■ Your instructions: Write out again, exactly, the lines below starting at the one with "(392, 744) none" and ending at the one with "(290, 995) none".

[Stored data entries]
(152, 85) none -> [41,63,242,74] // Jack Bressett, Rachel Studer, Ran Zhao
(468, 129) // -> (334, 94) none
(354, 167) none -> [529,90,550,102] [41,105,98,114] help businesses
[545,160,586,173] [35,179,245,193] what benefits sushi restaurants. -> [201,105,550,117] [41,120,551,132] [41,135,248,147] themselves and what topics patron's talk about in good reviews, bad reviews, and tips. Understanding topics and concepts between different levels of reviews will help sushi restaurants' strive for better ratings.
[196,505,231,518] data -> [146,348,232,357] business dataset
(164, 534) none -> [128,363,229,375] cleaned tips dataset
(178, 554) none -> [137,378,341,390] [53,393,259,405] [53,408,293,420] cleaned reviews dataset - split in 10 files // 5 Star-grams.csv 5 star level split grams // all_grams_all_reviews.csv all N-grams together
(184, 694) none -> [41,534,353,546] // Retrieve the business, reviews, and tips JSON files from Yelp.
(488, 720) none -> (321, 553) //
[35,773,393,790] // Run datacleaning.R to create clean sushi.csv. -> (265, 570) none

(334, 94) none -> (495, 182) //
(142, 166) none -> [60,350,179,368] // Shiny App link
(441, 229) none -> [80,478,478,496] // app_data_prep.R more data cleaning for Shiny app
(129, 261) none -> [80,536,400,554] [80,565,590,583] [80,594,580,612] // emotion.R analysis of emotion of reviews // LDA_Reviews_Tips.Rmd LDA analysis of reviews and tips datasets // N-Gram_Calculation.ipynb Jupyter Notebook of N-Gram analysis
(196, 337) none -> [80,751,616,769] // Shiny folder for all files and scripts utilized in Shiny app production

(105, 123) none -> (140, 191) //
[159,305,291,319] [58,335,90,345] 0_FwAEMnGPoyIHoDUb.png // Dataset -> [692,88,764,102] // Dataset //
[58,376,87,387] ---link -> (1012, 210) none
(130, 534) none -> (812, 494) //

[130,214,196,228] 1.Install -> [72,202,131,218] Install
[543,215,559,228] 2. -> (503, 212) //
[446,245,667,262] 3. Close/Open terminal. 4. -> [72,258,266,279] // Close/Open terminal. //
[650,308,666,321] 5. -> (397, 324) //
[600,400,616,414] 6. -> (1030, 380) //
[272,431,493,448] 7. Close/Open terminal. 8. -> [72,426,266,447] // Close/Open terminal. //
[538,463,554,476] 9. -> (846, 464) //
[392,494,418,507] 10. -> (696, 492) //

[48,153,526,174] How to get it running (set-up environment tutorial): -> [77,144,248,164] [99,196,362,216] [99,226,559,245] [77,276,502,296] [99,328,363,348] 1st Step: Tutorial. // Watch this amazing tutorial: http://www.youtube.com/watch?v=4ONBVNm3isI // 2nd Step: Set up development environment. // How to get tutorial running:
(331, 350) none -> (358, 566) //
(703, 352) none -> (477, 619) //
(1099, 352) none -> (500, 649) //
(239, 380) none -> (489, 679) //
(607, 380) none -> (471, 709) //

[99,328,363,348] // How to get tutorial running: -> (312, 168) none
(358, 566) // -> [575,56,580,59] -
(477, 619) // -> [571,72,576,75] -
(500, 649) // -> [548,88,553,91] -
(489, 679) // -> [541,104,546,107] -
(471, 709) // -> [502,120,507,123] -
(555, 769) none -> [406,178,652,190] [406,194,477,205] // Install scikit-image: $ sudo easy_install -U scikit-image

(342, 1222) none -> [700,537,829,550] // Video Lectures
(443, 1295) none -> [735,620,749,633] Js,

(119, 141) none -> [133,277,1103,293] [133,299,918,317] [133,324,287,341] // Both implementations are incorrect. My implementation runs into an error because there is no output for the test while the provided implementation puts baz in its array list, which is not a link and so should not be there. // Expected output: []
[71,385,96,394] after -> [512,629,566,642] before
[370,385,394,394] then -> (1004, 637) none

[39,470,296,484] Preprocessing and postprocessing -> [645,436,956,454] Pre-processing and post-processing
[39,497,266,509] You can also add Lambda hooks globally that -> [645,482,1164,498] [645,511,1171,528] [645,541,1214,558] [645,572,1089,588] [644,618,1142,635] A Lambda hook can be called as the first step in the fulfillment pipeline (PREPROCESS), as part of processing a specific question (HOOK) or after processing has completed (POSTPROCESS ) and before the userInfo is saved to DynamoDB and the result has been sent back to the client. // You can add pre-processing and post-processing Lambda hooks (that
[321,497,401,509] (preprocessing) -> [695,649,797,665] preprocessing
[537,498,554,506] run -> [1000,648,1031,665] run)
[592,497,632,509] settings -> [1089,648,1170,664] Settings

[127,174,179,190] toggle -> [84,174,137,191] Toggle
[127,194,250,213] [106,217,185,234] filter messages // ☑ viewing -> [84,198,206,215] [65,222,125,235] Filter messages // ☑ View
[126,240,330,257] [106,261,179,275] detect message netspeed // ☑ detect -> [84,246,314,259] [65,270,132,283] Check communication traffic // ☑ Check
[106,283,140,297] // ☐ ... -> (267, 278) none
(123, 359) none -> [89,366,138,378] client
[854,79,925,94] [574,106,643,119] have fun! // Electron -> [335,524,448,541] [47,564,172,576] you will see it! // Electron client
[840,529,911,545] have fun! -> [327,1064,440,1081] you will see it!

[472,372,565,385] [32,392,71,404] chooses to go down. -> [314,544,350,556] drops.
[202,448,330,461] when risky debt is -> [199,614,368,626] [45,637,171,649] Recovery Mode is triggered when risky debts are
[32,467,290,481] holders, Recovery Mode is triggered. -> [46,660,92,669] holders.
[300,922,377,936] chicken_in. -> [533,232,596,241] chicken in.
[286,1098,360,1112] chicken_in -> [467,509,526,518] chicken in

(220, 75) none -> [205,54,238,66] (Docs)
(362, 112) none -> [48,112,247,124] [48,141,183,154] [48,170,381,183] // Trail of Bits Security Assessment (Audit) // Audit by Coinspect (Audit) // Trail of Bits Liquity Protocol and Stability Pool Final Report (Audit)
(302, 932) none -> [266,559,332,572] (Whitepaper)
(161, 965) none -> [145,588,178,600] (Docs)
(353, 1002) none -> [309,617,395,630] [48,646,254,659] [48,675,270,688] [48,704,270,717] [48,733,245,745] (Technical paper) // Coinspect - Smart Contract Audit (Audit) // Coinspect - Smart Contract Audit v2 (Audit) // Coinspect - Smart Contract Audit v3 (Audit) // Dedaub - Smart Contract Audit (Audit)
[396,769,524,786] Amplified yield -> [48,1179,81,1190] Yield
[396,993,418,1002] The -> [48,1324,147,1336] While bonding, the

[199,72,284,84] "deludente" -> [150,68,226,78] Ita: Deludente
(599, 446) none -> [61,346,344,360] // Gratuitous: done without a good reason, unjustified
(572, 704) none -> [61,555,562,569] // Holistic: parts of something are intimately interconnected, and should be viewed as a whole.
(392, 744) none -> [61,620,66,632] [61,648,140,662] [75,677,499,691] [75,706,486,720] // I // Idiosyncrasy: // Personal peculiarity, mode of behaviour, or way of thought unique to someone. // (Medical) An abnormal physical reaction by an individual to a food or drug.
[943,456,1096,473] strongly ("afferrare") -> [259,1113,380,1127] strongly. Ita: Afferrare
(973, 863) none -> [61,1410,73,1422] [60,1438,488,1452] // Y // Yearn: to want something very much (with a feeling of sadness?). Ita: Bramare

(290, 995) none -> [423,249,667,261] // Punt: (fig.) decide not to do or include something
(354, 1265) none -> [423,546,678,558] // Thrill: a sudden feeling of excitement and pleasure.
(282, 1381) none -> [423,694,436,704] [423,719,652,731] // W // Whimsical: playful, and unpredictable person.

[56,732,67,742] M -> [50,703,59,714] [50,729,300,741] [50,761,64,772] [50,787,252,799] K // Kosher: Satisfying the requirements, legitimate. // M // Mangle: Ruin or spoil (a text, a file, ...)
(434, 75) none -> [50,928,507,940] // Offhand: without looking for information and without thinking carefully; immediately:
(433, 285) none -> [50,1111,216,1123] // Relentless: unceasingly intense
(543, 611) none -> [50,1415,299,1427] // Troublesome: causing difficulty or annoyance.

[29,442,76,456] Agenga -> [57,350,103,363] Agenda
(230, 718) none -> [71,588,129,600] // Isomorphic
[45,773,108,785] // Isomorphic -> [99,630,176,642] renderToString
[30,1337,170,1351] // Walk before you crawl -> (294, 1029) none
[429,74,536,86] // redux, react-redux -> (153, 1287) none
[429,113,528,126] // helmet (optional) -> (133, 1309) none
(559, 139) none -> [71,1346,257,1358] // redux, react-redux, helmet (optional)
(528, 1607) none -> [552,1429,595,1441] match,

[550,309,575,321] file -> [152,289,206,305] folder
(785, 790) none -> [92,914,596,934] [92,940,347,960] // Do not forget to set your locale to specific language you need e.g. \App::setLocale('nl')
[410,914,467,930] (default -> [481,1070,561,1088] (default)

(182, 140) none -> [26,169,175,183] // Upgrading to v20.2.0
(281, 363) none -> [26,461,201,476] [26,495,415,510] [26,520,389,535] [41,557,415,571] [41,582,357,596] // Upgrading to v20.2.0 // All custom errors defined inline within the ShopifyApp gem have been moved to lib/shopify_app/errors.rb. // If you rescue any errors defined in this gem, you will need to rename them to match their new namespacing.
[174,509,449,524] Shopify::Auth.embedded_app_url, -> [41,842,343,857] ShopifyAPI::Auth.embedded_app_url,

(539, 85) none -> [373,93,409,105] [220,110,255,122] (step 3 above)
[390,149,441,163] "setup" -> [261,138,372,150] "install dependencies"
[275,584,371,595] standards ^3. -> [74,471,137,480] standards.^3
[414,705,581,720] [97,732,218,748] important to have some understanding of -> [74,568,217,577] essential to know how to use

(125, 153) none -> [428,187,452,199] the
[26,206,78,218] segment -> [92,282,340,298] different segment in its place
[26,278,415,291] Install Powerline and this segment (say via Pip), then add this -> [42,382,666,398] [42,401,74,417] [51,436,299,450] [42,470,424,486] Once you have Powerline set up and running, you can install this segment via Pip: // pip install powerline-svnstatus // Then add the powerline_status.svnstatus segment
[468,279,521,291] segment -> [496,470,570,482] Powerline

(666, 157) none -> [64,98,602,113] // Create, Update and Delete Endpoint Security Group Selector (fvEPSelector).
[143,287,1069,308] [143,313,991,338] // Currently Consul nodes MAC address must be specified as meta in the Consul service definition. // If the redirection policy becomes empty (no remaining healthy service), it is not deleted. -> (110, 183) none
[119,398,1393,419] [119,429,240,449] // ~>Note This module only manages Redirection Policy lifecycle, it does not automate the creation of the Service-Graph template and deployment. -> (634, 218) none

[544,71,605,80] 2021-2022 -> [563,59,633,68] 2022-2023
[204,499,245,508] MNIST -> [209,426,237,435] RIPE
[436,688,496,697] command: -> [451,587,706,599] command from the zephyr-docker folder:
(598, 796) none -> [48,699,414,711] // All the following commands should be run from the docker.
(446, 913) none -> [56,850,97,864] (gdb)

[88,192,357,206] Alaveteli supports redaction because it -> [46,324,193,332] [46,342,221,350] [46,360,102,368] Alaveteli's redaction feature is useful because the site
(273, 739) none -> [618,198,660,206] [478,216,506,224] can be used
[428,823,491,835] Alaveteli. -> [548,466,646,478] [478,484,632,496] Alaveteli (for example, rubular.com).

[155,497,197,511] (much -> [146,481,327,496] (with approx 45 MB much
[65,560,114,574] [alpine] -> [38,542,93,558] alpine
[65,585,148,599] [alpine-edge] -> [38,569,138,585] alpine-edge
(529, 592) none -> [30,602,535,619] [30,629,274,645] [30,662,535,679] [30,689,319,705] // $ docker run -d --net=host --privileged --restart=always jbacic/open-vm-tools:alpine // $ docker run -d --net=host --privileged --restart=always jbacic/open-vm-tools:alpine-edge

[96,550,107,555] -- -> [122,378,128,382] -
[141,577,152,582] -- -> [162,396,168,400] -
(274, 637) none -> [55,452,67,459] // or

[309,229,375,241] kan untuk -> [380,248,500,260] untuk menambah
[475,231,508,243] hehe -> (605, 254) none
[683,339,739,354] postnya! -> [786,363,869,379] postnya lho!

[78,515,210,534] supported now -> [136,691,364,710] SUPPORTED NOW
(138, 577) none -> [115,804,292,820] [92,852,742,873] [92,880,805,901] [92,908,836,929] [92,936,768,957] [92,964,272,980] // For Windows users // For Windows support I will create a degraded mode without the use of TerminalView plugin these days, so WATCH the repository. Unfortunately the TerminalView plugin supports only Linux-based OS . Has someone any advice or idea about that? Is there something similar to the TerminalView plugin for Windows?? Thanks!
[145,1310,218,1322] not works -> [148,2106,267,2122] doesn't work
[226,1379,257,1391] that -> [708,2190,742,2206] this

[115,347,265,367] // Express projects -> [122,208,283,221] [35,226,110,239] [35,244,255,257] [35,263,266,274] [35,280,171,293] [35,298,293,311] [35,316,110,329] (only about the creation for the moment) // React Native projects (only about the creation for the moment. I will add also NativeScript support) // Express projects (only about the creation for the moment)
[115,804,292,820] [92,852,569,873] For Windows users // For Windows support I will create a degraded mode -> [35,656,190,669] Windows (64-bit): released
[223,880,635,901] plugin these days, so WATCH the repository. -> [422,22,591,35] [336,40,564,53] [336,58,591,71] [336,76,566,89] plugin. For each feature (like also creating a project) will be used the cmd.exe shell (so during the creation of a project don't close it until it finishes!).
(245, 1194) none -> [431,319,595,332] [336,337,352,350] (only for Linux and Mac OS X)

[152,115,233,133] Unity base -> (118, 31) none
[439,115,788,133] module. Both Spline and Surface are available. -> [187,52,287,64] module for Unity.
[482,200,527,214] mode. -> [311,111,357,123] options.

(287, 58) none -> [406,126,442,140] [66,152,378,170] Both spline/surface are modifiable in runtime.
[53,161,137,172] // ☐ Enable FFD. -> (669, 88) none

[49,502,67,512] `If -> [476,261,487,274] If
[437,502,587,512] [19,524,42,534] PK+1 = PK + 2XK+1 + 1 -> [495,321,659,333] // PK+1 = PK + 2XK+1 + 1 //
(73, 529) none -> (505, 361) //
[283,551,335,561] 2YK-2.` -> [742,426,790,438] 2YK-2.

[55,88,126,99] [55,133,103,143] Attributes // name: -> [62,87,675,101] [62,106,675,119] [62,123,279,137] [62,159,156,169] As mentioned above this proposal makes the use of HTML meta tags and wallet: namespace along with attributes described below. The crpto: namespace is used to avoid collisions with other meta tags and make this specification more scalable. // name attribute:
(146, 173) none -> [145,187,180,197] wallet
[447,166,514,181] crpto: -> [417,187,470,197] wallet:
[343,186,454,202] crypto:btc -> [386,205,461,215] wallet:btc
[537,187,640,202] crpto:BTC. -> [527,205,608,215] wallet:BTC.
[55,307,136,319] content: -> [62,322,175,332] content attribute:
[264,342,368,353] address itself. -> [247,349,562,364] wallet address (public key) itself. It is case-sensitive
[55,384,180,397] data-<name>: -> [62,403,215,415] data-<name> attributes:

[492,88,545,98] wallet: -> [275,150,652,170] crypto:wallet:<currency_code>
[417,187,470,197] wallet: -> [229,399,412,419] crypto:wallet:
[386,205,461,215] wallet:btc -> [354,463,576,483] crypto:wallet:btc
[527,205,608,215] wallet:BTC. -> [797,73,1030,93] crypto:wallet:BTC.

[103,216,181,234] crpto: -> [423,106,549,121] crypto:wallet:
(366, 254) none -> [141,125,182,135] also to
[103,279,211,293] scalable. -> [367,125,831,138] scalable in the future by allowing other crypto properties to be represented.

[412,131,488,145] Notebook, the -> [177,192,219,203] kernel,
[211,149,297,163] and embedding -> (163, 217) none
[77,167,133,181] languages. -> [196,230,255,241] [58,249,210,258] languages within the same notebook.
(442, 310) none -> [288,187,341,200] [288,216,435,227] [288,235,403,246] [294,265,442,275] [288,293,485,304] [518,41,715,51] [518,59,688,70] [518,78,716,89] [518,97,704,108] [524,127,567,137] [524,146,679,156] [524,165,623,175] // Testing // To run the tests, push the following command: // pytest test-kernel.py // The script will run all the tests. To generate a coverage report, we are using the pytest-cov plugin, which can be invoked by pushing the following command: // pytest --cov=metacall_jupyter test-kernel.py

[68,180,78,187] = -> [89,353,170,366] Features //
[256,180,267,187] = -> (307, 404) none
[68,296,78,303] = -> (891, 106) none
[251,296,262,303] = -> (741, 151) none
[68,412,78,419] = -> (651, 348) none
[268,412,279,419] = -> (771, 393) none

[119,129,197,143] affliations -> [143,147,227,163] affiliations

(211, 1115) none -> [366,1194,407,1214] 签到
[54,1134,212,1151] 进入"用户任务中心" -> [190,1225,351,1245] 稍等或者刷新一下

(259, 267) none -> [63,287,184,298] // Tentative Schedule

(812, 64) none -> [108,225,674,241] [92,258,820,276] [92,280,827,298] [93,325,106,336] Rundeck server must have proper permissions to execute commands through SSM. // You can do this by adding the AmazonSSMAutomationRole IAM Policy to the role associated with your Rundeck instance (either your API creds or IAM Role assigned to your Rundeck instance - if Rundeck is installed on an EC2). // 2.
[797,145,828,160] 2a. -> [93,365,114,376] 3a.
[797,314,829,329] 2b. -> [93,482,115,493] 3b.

■ Solution:
(392, 744) none -> [61,620,66,632] [61,648,140,662] [75,677,499,691] [75,706,486,720] // I // Idiosyncrasy: // Personal peculiarity, mode of behaviour, or way of thought unique to someone. // (Medical) An abnormal physical reaction by an individual to a food or drug.
[943,456,1096,473] strongly ("afferrare") -> [259,1113,380,1127] strongly. Ita: Afferrare
(973, 863) none -> [61,1410,73,1422] [60,1438,488,1452] // Y // Yearn: to want something very much (with a feeling of sadness?). Ita: Bramare

(290, 995) none -> [423,249,667,261] // Punt: (fig.) decide not to do or include something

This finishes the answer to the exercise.